I thought I had more time. I thought I had a lot more time, in fact.
For so long, I pushed my children away, intent on getting the “important” stuff of life done first. I thought if I could just finish the work, close out the article, update the spreadsheet, switch the laundry, start dinner, or make the phone call, they would wait for me.
“Just a minute,” I would say. “Mom will play with you when I’m done here. I just need to finish this really quick.”
With four babies in six years, I felt like my life was a never-ending roller coaster of trying to fit things in between the next diaper change or tiny person tantrum. I sprinted in between tasks, doing my best to support my family as I worked from home, while also protecting my house from those very family members who loved to tear through toy baskets and cupboards when my back was turned.
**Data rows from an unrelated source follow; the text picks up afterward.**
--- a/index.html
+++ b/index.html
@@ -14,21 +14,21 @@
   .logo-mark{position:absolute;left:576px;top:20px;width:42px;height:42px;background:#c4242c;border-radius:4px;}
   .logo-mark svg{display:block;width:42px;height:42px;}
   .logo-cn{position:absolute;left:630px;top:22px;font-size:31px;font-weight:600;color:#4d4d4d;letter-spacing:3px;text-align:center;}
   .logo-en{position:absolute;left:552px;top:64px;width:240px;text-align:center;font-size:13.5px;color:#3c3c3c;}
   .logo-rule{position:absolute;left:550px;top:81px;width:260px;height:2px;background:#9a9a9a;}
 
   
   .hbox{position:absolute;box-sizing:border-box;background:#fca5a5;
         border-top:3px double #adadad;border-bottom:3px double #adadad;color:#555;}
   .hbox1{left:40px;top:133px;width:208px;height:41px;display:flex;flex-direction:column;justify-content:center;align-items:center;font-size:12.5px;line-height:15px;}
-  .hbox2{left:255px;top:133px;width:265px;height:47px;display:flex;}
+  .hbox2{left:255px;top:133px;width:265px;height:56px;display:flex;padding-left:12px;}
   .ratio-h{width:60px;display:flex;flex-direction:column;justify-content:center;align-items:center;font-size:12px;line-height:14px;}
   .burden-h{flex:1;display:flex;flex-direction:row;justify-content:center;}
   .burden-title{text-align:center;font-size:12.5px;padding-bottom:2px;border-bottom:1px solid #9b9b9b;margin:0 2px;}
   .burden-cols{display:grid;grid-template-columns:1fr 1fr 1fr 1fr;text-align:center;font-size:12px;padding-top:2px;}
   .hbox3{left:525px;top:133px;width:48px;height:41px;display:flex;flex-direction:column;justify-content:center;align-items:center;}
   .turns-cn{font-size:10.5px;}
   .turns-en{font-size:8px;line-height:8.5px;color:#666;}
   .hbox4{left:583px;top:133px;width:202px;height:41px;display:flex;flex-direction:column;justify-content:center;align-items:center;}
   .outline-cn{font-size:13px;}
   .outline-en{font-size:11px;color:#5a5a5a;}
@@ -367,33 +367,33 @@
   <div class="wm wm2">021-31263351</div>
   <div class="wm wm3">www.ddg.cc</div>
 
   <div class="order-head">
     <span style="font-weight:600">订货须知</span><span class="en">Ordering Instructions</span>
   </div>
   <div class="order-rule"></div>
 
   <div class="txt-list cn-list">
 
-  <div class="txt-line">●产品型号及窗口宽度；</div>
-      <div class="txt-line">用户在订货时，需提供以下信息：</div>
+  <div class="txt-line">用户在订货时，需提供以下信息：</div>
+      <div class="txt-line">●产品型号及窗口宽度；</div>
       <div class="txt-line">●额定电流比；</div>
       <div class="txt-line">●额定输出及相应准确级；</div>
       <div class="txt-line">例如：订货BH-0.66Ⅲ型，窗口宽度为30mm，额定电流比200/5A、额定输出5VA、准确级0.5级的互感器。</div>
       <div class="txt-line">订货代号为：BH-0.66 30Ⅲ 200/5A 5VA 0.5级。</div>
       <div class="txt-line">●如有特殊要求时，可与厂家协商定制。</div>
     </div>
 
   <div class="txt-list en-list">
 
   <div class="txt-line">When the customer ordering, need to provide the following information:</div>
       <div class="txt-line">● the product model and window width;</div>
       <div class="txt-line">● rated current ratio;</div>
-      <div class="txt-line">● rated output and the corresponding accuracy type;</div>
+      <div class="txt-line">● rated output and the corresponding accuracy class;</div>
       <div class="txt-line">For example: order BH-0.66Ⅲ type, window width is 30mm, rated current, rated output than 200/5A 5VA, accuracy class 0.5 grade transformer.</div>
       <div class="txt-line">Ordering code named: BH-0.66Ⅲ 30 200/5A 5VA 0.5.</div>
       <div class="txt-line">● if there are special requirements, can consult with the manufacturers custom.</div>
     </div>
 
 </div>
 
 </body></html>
I dreamed of the day when I could complete a task without someone small interrupting me. Is it just me or do kids have a sixth sense that allows them to wake up from a nap or need to use the potty at the exact second you sit down to do something?
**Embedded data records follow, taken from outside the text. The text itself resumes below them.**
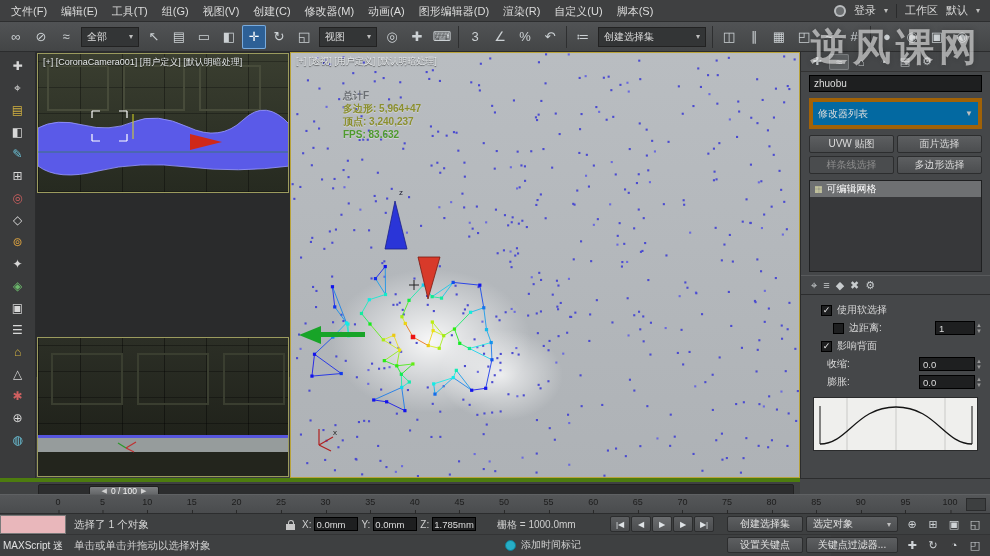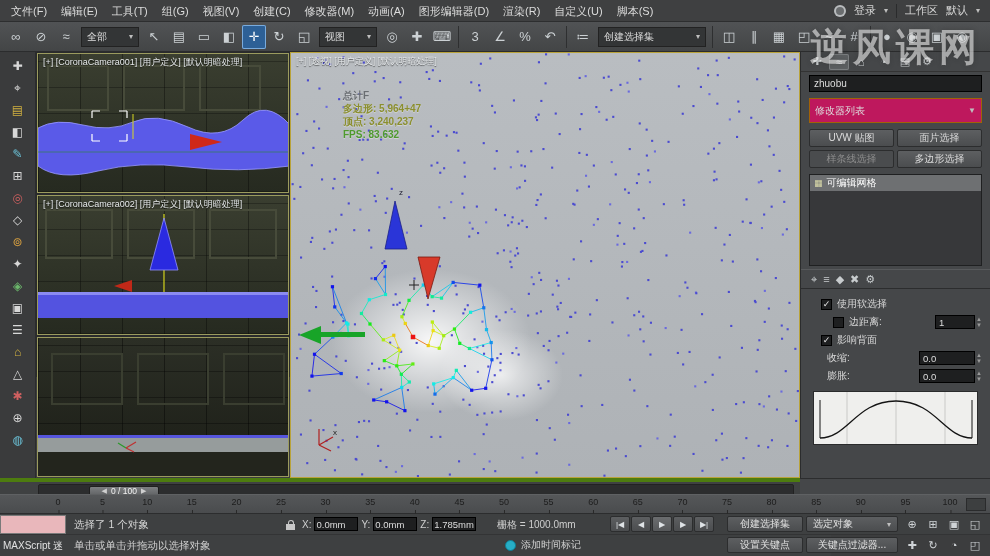--- a/index.html
+++ b/index.html
@@ -46,21 +46,21 @@
 .stats .s2,.stats .s3{color:#8b8f2e;}
 .stats .fps{color:#4f9a2e;}
 
 
 .cmd-panel{position:absolute;left:800px;top:52px;width:190px;height:426px;background:#454749;border-left:1px solid #2b2c2d;overflow:hidden;}
 .cp-tabs{height:20px;display:flex;align-items:center;gap:2px;padding:2px 6px;border-bottom:1px solid #333;}
 .cp-tab{width:20px;height:16px;display:flex;align-items:center;justify-content:center;font-size:11px;color:#c8ccce;border-radius:2px;}
 .cp-tab.active{background:#5d6062;box-shadow:inset 0 0 0 1px #7a7d7f;}
 .cp-row{padding:3px 8px;}
 .cp-name{width:100%;height:17px;background:#1e1f20;border:1px solid #000;color:#ddd;font-size:10px;padding:0 4px;}
-.cp-modlist{height:25px;background:#be185d;border:1px solid #a16207;display:flex;align-items:center;justify-content:space-between;padding:0 5px;font-size:10px;color:#ddd;}
+.cp-modlist{height:31px;background:#0369a1;border:4px solid #a16207;display:flex;align-items:center;justify-content:space-between;padding:0 5px;font-size:10px;color:#ddd;}
 .cp-grid{display:grid;grid-template-columns:1fr 1fr;gap:3px;}
 .cp-btn{height:18px;background:linear-gradient(#5d5f61,#4b4d4f);border:1px solid #2c2d2e;color:#dcdcdc;font-size:10px;display:flex;align-items:center;justify-content:center;border-radius:2px;white-space:nowrap;}
 .cp-btn.disabled{color:#8d8d8d;background:#4a4c4e;}
 .cp-stack{height:92px;background:#37383a;border:1px solid #1f2021;overflow:hidden;}
 .stack-row{height:16px;display:flex;align-items:center;gap:4px;padding:0 4px;font-size:10px;color:#fff;}
 .stack-row.selected{background:#6e7072;}
 .stack-row .sicon{font-size:9px;color:#d8d8a8;}
 .cp-stacktools{height:20px;display:flex;align-items:center;gap:6px;padding:0 10px;border-top:1px solid #585a5c;border-bottom:1px solid #2c2d2e;}
 .sticon{font-size:11px;color:#c8ccce;}
 .soft-row{display:flex;align-items:center;gap:5px;padding:2px 8px 2px 26px;font-size:10px;color:#d8d8d8;}
@@ -224,34 +224,20 @@
         <rect x="162" y="12" width="60" height="44" fill="none" stroke="#474b3a" stroke-width="2"></rect>
         <path d="M0,74 Q18,64 45,71 T95,68 T150,73 T205,66 T252,71 L252,112 Q200,119 150,113 T60,117 T0,112 Z" fill="#5a5ae8" stroke="#9a9aff" stroke-width="0.8"></path>
         <line x1="0" y1="98" x2="252" y2="98" stroke="#2a8a2a" stroke-width="0.8" opacity="0.7"></line>
         <polygon points="152,80 184,88 152,96" fill="#d02818"></polygon>
         <path d="M54,57 h8 M54,57 v7 M89,57 h-8 M89,57 v7 M54,87 h8 M54,87 v-7 M89,87 h-8 M89,87 v-7" stroke="#ffffff" stroke-width="1.2" fill="none"></path>
         <line x1="95" y1="60" x2="95" y2="85" stroke="#d8d820" stroke-width="1"></line>
       </svg>
       <div class="vplabel">[+] [CoronaCamera001] [用户定义] [默认明暗处理]</div>
     </div>
 
-    <div class="camvp" style="top:143px;">
-      <div class="cam-scene"></div>
-      <svg width="252" height="140" viewBox="0 0 252 140" style="position:absolute;inset:0;">
-        <rect x="8" y="14" width="66" height="48" fill="none" stroke="#474b3a" stroke-width="2"></rect>
-        <rect x="90" y="14" width="66" height="48" fill="none" stroke="#474b3a" stroke-width="2"></rect>
-        <rect x="172" y="14" width="66" height="48" fill="none" stroke="#474b3a" stroke-width="2"></rect>
-        <rect x="0" y="96" width="252" height="26" fill="#5353e0"></rect>
-        <rect x="0" y="96" width="252" height="3" fill="#8b8bf2"></rect>
-        <line x1="126" y1="18" x2="126" y2="96" stroke="#d8d820" stroke-width="1.2"></line>
-        <polygon points="126,22 112,74 140,74" fill="#2a2ae0" stroke="#9090ff" stroke-width="0.8"></polygon>
-        <polygon points="76,90 94,84 94,96" fill="#c02818"></polygon>
-      </svg>
-      <div class="vplabel">[+] [CoronaCamera002] [用户定义] [默认明暗处理]</div>
-    </div>
 
     <div class="camvp dark" style="top:285px;">
       <div class="cam-scene"></div>
       <svg width="252" height="140" viewBox="0 0 252 140" style="position:absolute;inset:0;">
         <rect x="14" y="16" width="70" height="50" fill="none" stroke="#3a3e30" stroke-width="2"></rect>
         <rect x="100" y="16" width="70" height="50" fill="none" stroke="#3a3e30" stroke-width="2"></rect>
         <rect x="186" y="16" width="60" height="50" fill="none" stroke="#3a3e30" stroke-width="2"></rect>
         <rect x="0" y="100" width="252" height="14" fill="#969c9c"></rect>
         <rect x="0" y="97" width="252" height="3" fill="#5555dd"></rect>
         <rect x="0" y="114" width="252" height="26" fill="#23251d"></rect>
I once longed for silence in my house — for that space that would allow me to finish a thought in my own head. I pictured tailored schedules that would allow me to “have it all,” and it looked something like
8 AM: Breakfast
10 AM – 12 PM: Work
4 PM: Time with children
I imagined that life would be so much calmer when my children could learn to wait for me in an orderly fashion. I envisioned a life where I would do my work, then turn to my children (who were, of course, waiting patiently for me to be done), so I could then pay attention to them. I thought life would surely settle down when they could just wait one minute so I could then focus fully on them. How could they not see that I was trying so hard for them?
But somewhere along the line, it started to dawn on me that something terrible could happen as a result of my demand for obedient children who could learn to wait: What would happen if my children, always learning to wait for me, learned to stop waiting for me, too?